Но он еще раз понадобился. В конце ноября Палестинское представительство в Берлине дало разрешение на выезд пятидесяти евреев из Данцига, и Герман Отт помогал в подготовке их отъезда. Чтобы предотвратить депортацию последних молодых людей в Штутгоф, их подключили к тем пятидесяти. Кружным путем они добрались поездом до Вены. Потом пешком дошли до Прессбурга, где их интернировали (охрану несли словацкие гвардейцы).

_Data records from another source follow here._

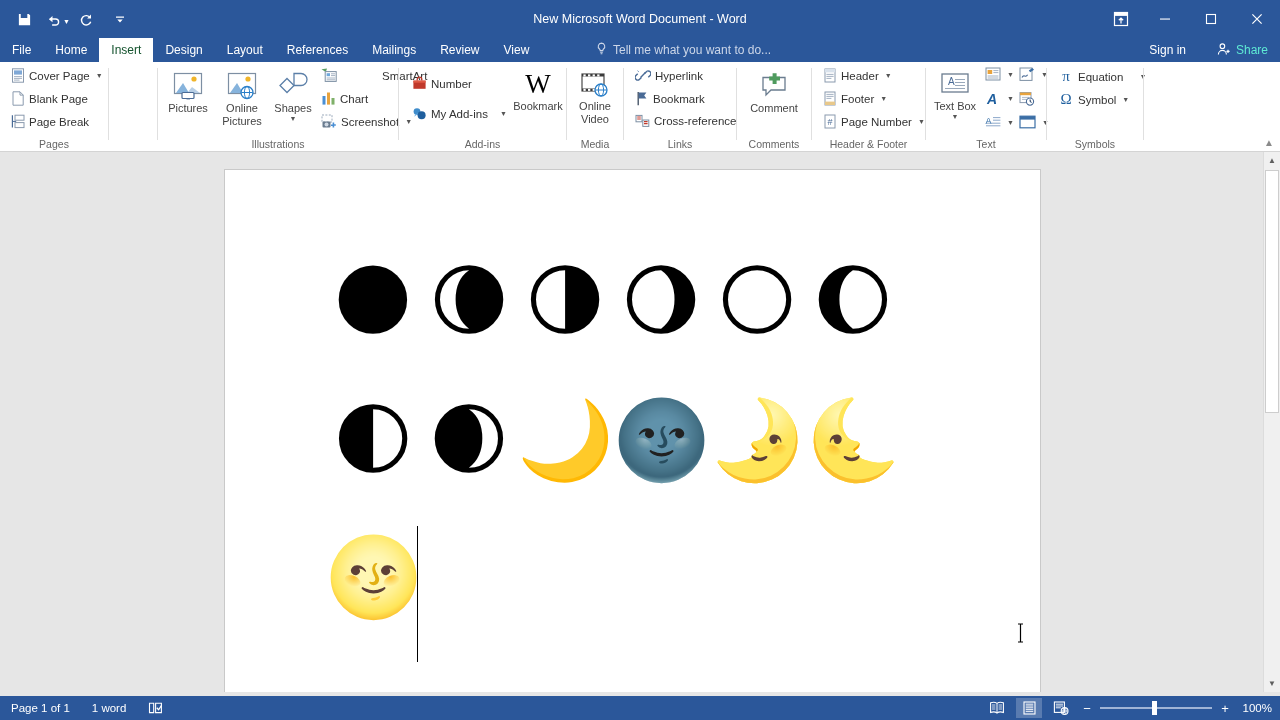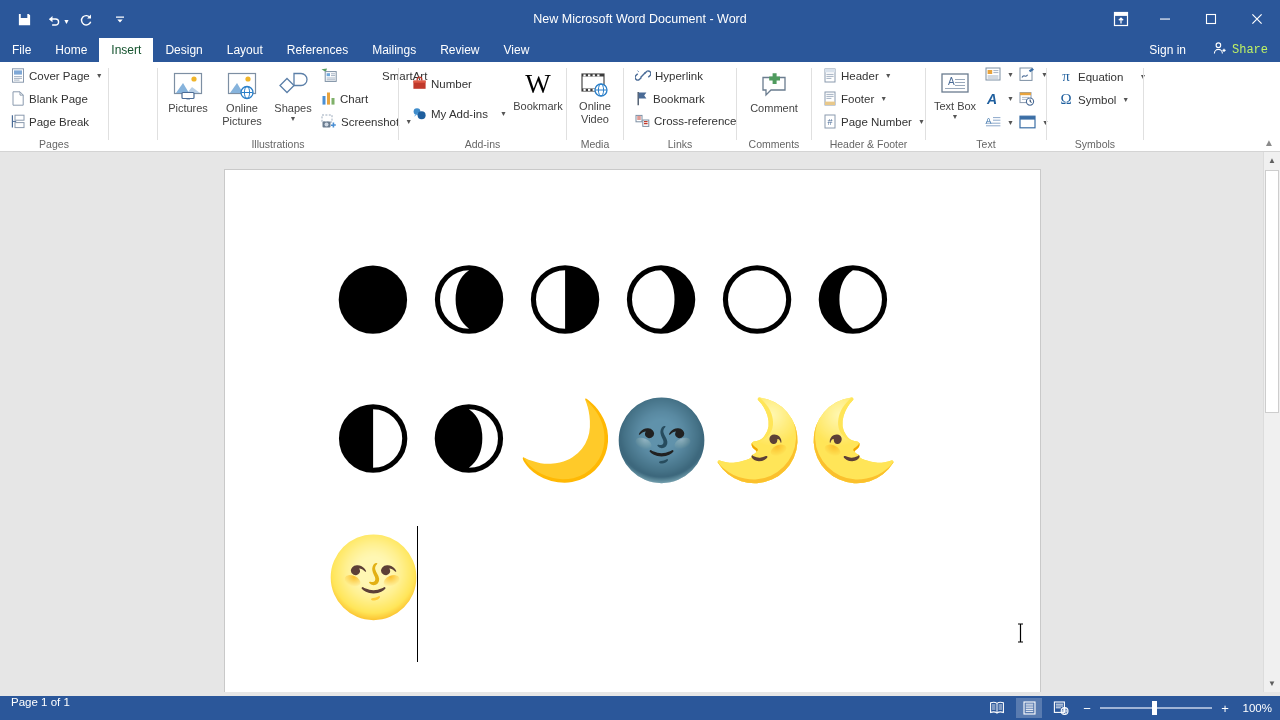--- a/index.html
+++ b/index.html
@@ -49,21 +49,21 @@
     display: flex; align-items: center; gap: 6px;
     font-size: 12px; color: #ccd6e8; font-style: normal;
   }
   .bulb { font-size: 12px; color: #ccd6e8; }
   .signin {
     position: absolute; right: 88px; top: 0; height: 24px; display: flex; align-items: center;
     font-size: 12px; color: #fff; padding: 0 6px;
   }
   .share {
     position: absolute; right: 6px; top: 0; height: 24px; display: flex; align-items: center;
-    gap: 5px; font-size: 12px; color: #bef264; padding: 0 6px; font-family: Liberation Mono, monospace;
+    gap: 5px; font-size: 12px; color: #5eead4; padding: 0 6px;
   }
 
   
   .ribbon {
     position: absolute; top: 62px; left: 0; width: 1280px; height: 90px;
     background: #ffffff; border-bottom: 1px solid #d4d4d4;
   }
   .rgroup { position: absolute; top: 0; height: 90px; }
   .rgroup-label {
     position: absolute; bottom: 2px; left: 0; width: 100%;
@@ -120,21 +120,21 @@
   .vs-thumb {
     position: absolute; left: 1px; width: 14px; background: #ffffff;
     border: 1px solid #cdcdcd;
   }
 
   
   .statusbar {
     position: absolute; bottom: 0; left: 0; width: 1280px; height: 24px;
     background: #2b579a; color: #fff; font-size: 11.5px;
   }
-  .sb-left { position: absolute; left: 8px; top: 0; height: 24px; display: flex; align-items: center; gap: 16px; flex-direction: column; }
+  .sb-left { position: absolute; left: 8px; top: 0; height: 24px; display: flex; align-items: center; gap: 16px; }
   .sb-item { display: flex; align-items: center; gap: 4px; padding: 0 3px; height: 20px; }
   .sb-right { position: absolute; right: 8px; top: 0; height: 24px; display: flex; align-items: center; gap: 6px; }
   .viewbtn {
     width: 26px; height: 20px; display: flex; align-items: center; justify-content: center;
   }
   .viewbtn.active { background: rgba(255,255,255,.22); }
   .zoomslider { position: relative; width: 112px; height: 16px; display: flex; align-items: center; }
   .zs-track { position: absolute; left: 0; top: 7px; width: 112px; height: 2px; background: #9fb4d6; }
   .zs-tick { position: absolute; left: 55px; top: 2px; width: 1px; height: 12px; background: #9fb4d6; }
   .zs-thumb { position: absolute; left: 52px; top: 1px; width: 5px; height: 14px; background: #fff; }
@@ -210,20 +210,29 @@
       <div class="tab">Home</div>
       <div class="tab active">Insert</div>
       <div class="tab">Design</div>
       <div class="tab">Layout</div>
       <div class="tab">References</div>
       <div class="tab">Mailings</div>
       <div class="tab">Review</div>
       <div class="tab">View</div>
     </div>
 
+    <div class="tellme">
+      <span class="bulb">
+        <svg width="11" height="13" viewBox="0 0 11 13">
+            <path fill="none" stroke="#ccd6e8" stroke-width="1.1" d="M5.5 1.1a3.3 3.3 0 0 1 2 5.9c-.5.5-.7 1-.7 1.6H4.2c0-.6-.2-1.1-.7-1.6a3.3 3.3 0 0 1 2-5.9z"></path>
+            <path stroke="#ccd6e8" stroke-width="1.1" d="M4.2 10.2h2.6M4.6 11.7h1.8"></path>
+          </svg>
+      </span>
+      <span>Tell me what you want to do...</span>
+    </div>
 
     <div class="signin">Sign in</div>
 
     <div class="share">
       <span>
         <svg width="14" height="14" viewBox="0 0 14 14">
             <circle cx="5.4" cy="4.2" r="2.3" fill="none" stroke="#fff" stroke-width="1.1"></circle>
             <path fill="none" stroke="#fff" stroke-width="1.1" d="M1.4 12.4c0-2.3 1.8-4 4-4s4 1.7 4 4"></path>
             <path stroke="#fff" stroke-width="1.2" d="M11 7.8v3.2M9.4 9.4h3.2"></path>
           </svg>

Потом дунайский пароход «Ураниус» доставил эмигрантов к венгерской границе и обратно в Прессбург. «Ураниус», где кроме тех пятидесяти из Данцига находились 650 евреев из Вены и 300 с территории собственно Германии, был набит до отказа, после пересадки на три маленьких парохода эмигранты в середине декабря добрались до югославской гавани Кладово. Там они оставались девять месяцев.

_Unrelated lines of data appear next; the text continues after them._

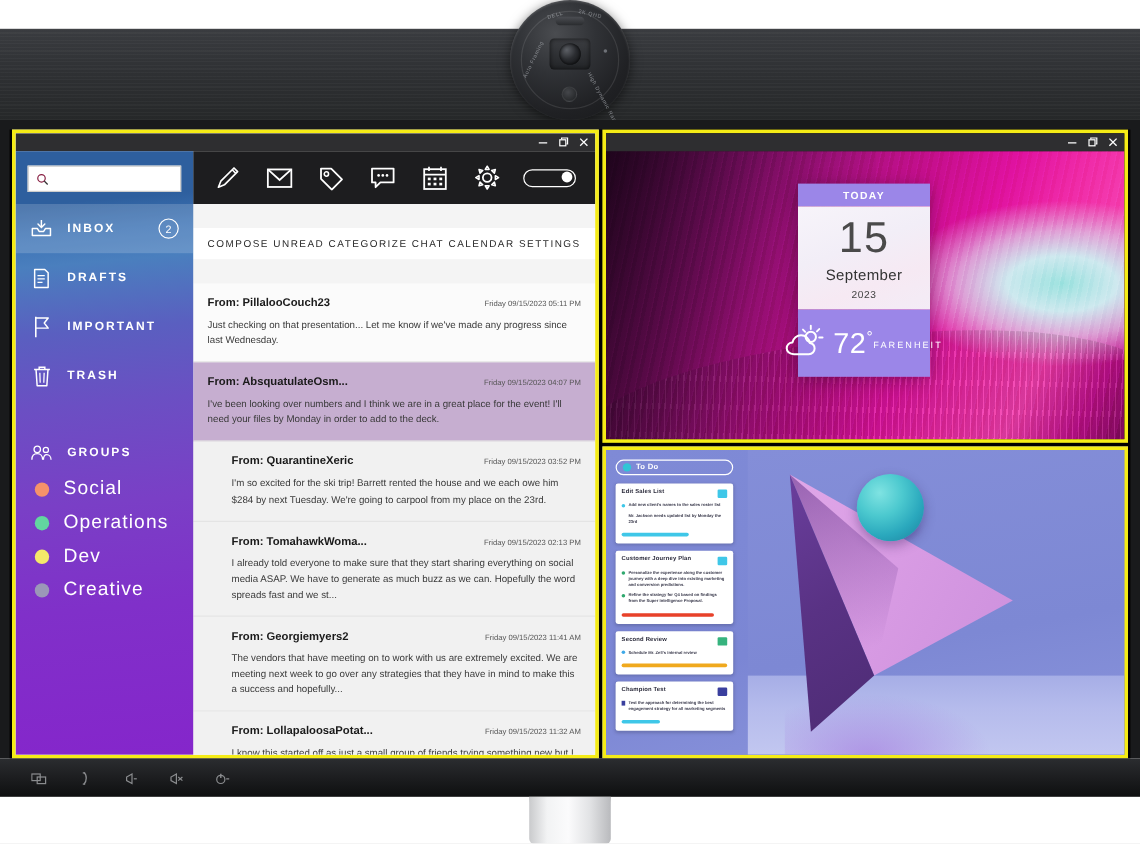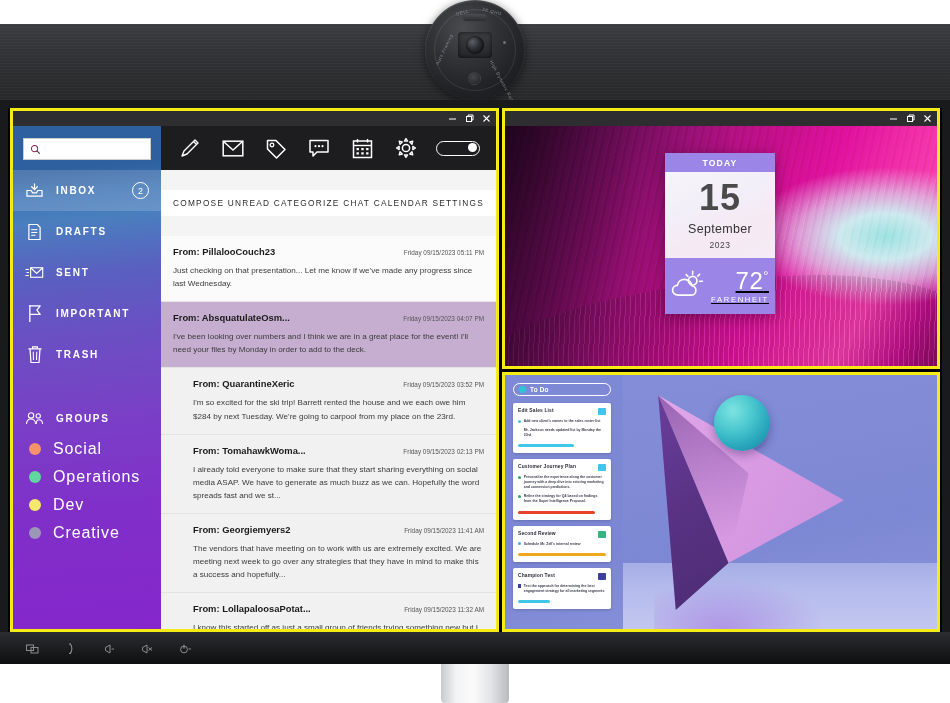--- a/index.html
+++ b/index.html
@@ -213,28 +213,28 @@
   }
   .w-head {
     height:19px; background:#9b86e8; color:#fff; font-size:8.6px; font-weight:bold;
     letter-spacing:1.2px; display:flex; align-items:center; justify-content:center;
   }
   .w-body {
     height:86px;
     background: linear-gradient(160deg,#f7f4fa 0%,#f2eef7 40%,#f6e9f3 70%,#f3ecf6 100%);
     display:flex; flex-direction:column; align-items:center; justify-content:center; gap:1px;
   }
-  .w-day { font-size:36px; font-weight:bold; color:#4a4a4a; line-height:1; letter-spacing:1px; }
+  .w-day { font-size:36px; font-weight:normal; color:#4a4a4a; line-height:1; letter-spacing:1px; }
   .w-month { font-size:12.5px; color:#333; margin-top:5px; letter-spacing:.3px; }
   .w-year { font-size:8.5px; color:#444; margin-top:3px; letter-spacing:.5px; }
   .w-foot {
     height:56px; background:#9b86e8; display:flex; align-items:center; justify-content:center; gap:6px;
     padding:0 8px;
   }
-  .w-temp-wrap { display:flex; flex-direction:column; align-items:flex-end;text-decoration:underline; }
+  .w-temp-wrap { display:flex; align-items:center; }
   .w-temp { font-size:24px; color:#fff; line-height:1; font-weight:normal; letter-spacing:.5px; }
   .w-temp sup { font-size:13px; vertical-align:super; }
   .w-unit { font-size:7.6px; color:#fff; letter-spacing:1.7px; margin-top:2px; }
 
   
   .win-kan {
     position:absolute; left:494px; top:264px; width:438px; height:260px;
     border:3px solid #f5ec16; overflow:hidden; background:#7b86d4;
   }
   .kan-inner { position:absolute; left:0; top:0; width:100%; height:100%;
@@ -374,32 +374,20 @@
               <svg width="15" height="18" viewBox="0 0 16 19">
                   <path d="M2 1.5 L11 1.5 L14 4.5 L14 17.5 L2 17.5 Z" fill="none" stroke="#fff" stroke-width="1.3" stroke-linejoin="round"></path>
                   <line x1="4.5" y1="7" x2="11" y2="7" stroke="#fff" stroke-width="1.1"></line>
                   <line x1="4.5" y1="10" x2="11" y2="10" stroke="#fff" stroke-width="1.1"></line>
                   <line x1="4.5" y1="13" x2="9" y2="13" stroke="#fff" stroke-width="1.1"></line>
                 </svg>
             </span>
             <span class="nav-label">DRAFTS</span>
           </div>
 
-          <div class="nav-item">
-            <span class="nav-ico">
-              <svg width="21" height="15" viewBox="0 0 22 16">
-                  <rect x="6.5" y="2.5" width="14" height="11" fill="none" stroke="#fff" stroke-width="1.3"></rect>
-                  <polyline points="6.5,2.5 13.5,9 20.5,2.5" fill="none" stroke="#fff" stroke-width="1.3"></polyline>
-                  <line x1="0.5" y1="4.5" x2="4.5" y2="4.5" stroke="#fff" stroke-width="1.2"></line>
-                  <line x1="1.8" y1="8" x2="4.5" y2="8" stroke="#fff" stroke-width="1.2"></line>
-                  <line x1="0.5" y1="11.5" x2="4.5" y2="11.5" stroke="#fff" stroke-width="1.2"></line>
-                </svg>
-            </span>
-            <span class="nav-label">SENT</span>
-          </div>
 
 
           <div class="nav-item">
             <span class="nav-ico">
               <svg width="16" height="19" viewBox="0 0 17 20">
                   <line x1="3" y1="1" x2="3" y2="19" stroke="#fff" stroke-width="1.4"></line>
                   <path d="M3 2 L14 2 L10.5 6.5 L14 11 L3 11" fill="none" stroke="#fff" stroke-width="1.3" stroke-linejoin="round"></path>
                 </svg>
             </span>
             <span class="nav-label">IMPORTANT</span>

Незадолго до Рождества Отта вызвали в уголовную полицию. Краткий и деловой разговор касался его преподавательской деятельности в частной еврейской школе и писем, которые Отт посылал в Ниццу. Содержание всех писем (и ответов на них) было допрашивающим известно. Когда Отт стал объяснять научный характер своей переписки и своей работы о Меланхолии и Утопии, приводя цитаты из Аристотеля и Фичино, а также кратко упомянул об улитке как посреднице между ними, оба чиновника отвесили ему по оплеухе. Отпуская его, они сказали: «Мы еще увидимся, приятель!»

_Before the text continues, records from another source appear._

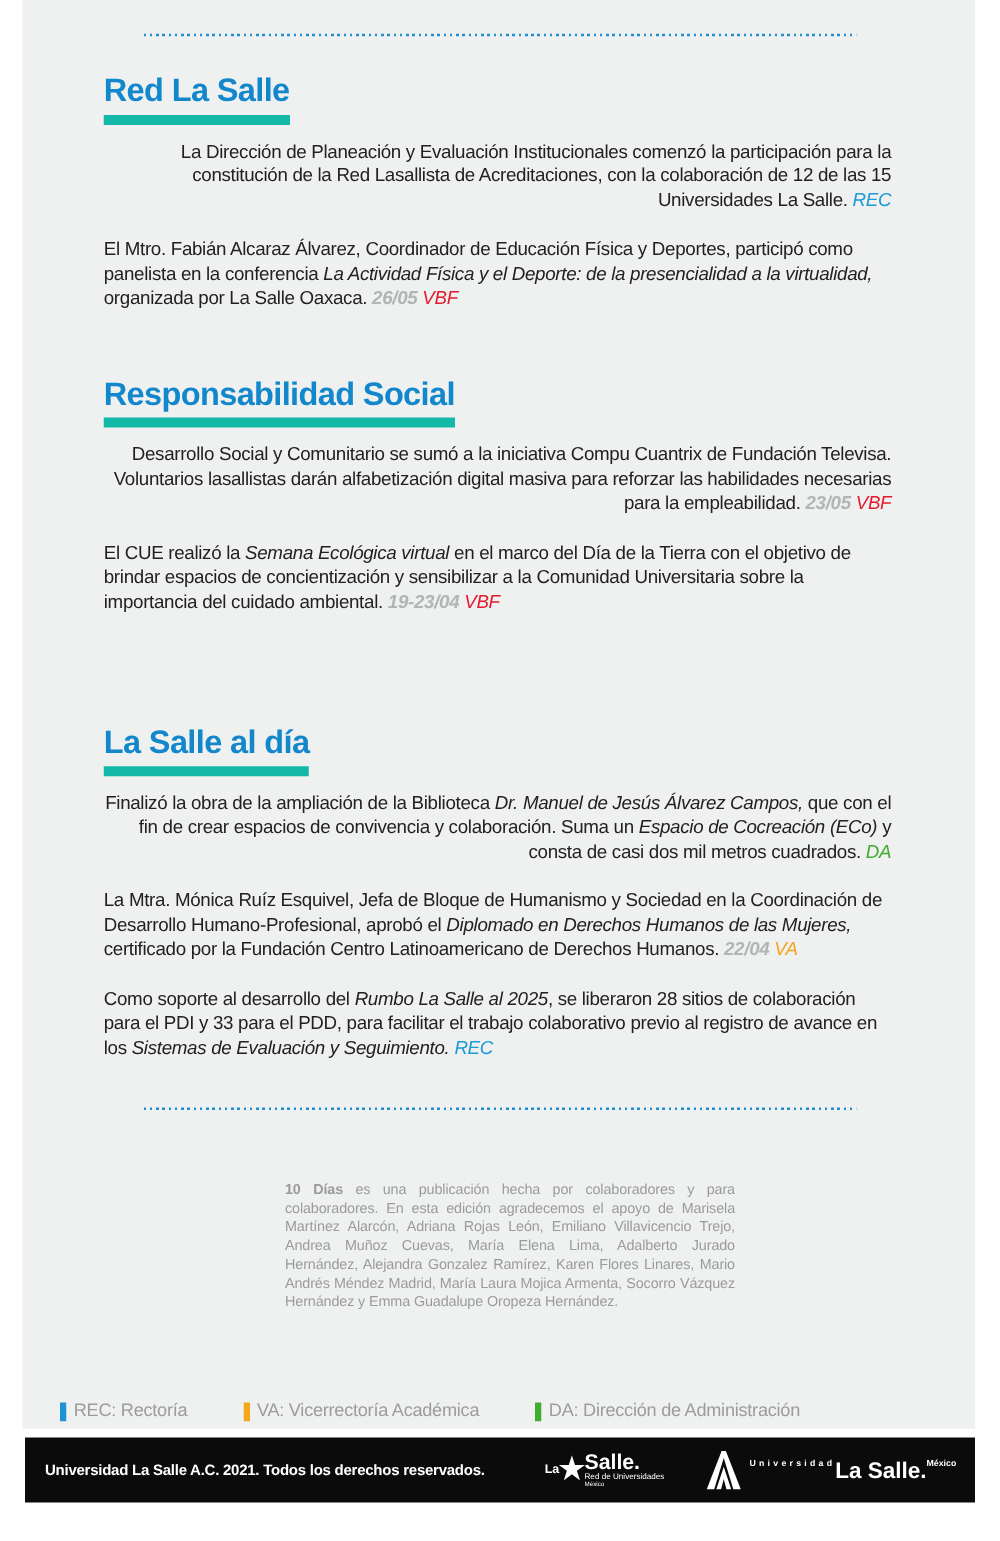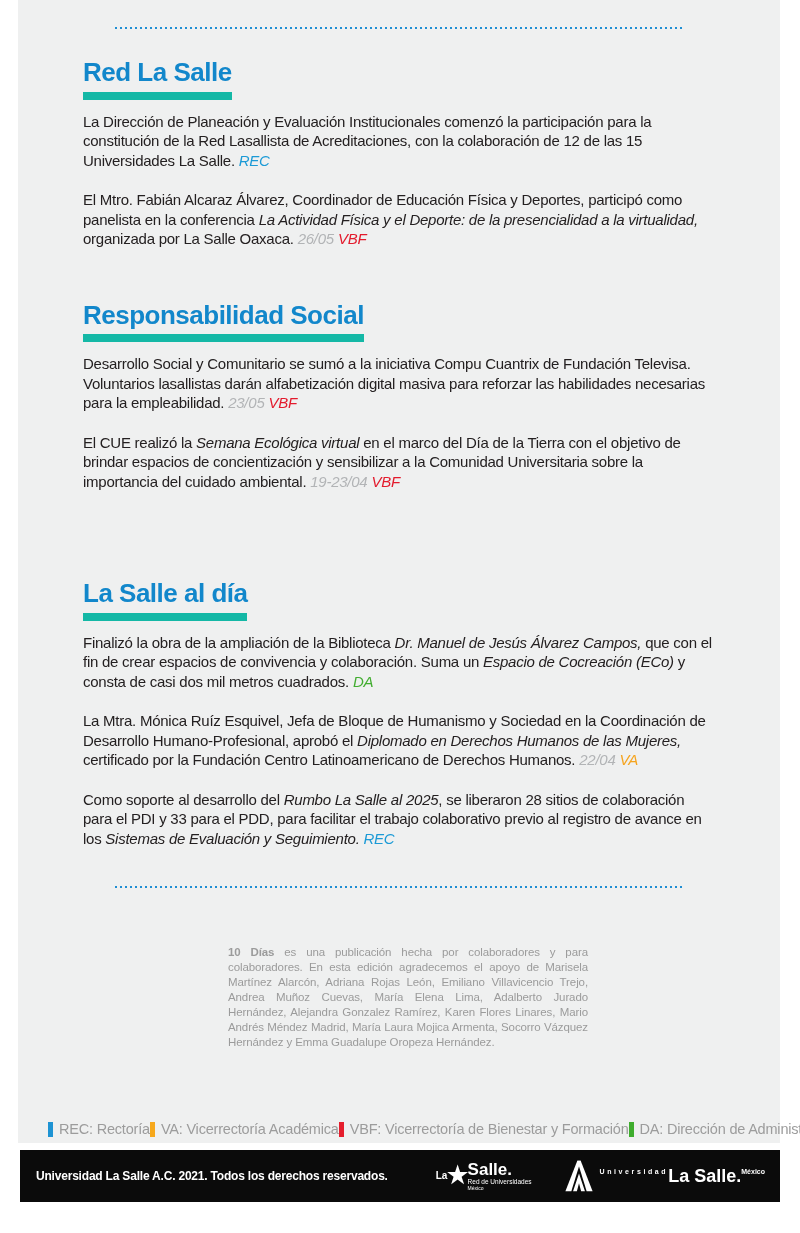--- a/index.html
+++ b/index.html
@@ -17,25 +17,25 @@
   section{display:block;}
   section.s0{margin-top:29px;}
   section.s1{margin-top:52px;}
   section.s2{margin-top:88px;}
 
   h2.sec-title{display:inline-block;margin:0;color:#1287cb;font-size:26px;font-weight:bold;
     letter-spacing:-0.5px;line-height:1.1;padding-bottom:5px;border-bottom:8px solid #14b8a6;}
 
   p.body-par{margin:0;color:#242021;font-size:15px;line-height:19.5px;letter-spacing:-0.25px;
     text-align:left;max-width:630px;}
-  p.body-par.first{margin-top:12px;}
+  p.body-par.first{margin-top:12px;text-align:right;}
   p.body-par.next{margin-top:20px;}
 
   .seg-i{font-style:italic;}
-  .seg-date{font-style:italic;color:#b2b4b6;}
+  .seg-date{font-style:italic;color:#b2b4b6;font-weight:bold;}
   .seg-rec{font-style:italic;color:#1b9ad6;}
   .seg-vbf{font-style:italic;color:#e31b2d;}
   .seg-da{font-style:italic;color:#43ad31;}
   .seg-va{font-style:italic;color:#f5a41f;}
 
   .credits{margin:57px 0 0 145px;width:360px;color:#9b9b9b;font-size:11.5px;line-height:15px;
     text-align:justify;letter-spacing:-0.1px;}
   .credits .lead{font-weight:bold;}
 
   
@@ -86,24 +86,20 @@
   <div class="legend" id="legend">
       <div class="legend-item">
         <span class="legend-bar" style="background: rgb(30, 147, 211);"></span>
         <span>REC: Rectoría</span>
       </div>
       <div class="legend-item">
         <span class="legend-bar" style="background: rgb(246, 168, 28);"></span>
         <span>VA: Vicerrectoría Académica</span>
       </div>
       <div class="legend-item">
-        <span class="legend-bar" style="background: rgb(229, 30, 45);"></span>
-        <span>VBF: Vicerrectoría de Bienestar y Formación</span>
-      </div>
-      <div class="legend-item">
         <span class="legend-bar" style="background: rgb(63, 173, 46);"></span>
         <span>DA: Dirección de Administración</span>
       </div>
     </div>
 
   <div class="footer-bar">
     <span class="copyright">Universidad La Salle A.C. 2021. Todos los derechos reservados.</span>
     <div class="logos">
       <div class="logo-red">
         <span class="la">La</span>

— Чего ж он раньше не уехал?
— Тем более что уже собрал свои вещички.
— Идиотство, так долго ждать.
Скептик не может так быстро сняться с места. Еще вчера, осматривая пемзовый завод Мойрина в Круфте и обрабатывая избирательный округ, тянущийся до Эйфеля и, естественно, «черный», между заездом в Майен и беседой с монахами-бенедиктинцами в Марии-Лаах, я раздумывал, стоит ли вам рассказывать еще кое-что неприятное про помолвку Скептика с библиотекаршей Эрной Добслаф или ограничиться сообщением: вскоре после полицейского допроса Герман Отт по политическим причинам рассорился со своей невестой. Она как будто сказала: «Наше счастье, что нам дано жить в великое время. Здесь нет места для людей с философией улитки». В еврейской богадельне «Ашенхаймштифт» находилось тогда 113 зарегистрированных лиц. Перестроенный в гетто амбар на Маузегассе вмещал 80 человек. В распоряжении меховщиков-евреев было несколько перенаселенных частных квартир. (Свое обручальное кольцо Скептик за ненадобностью выбросил в Радауну.)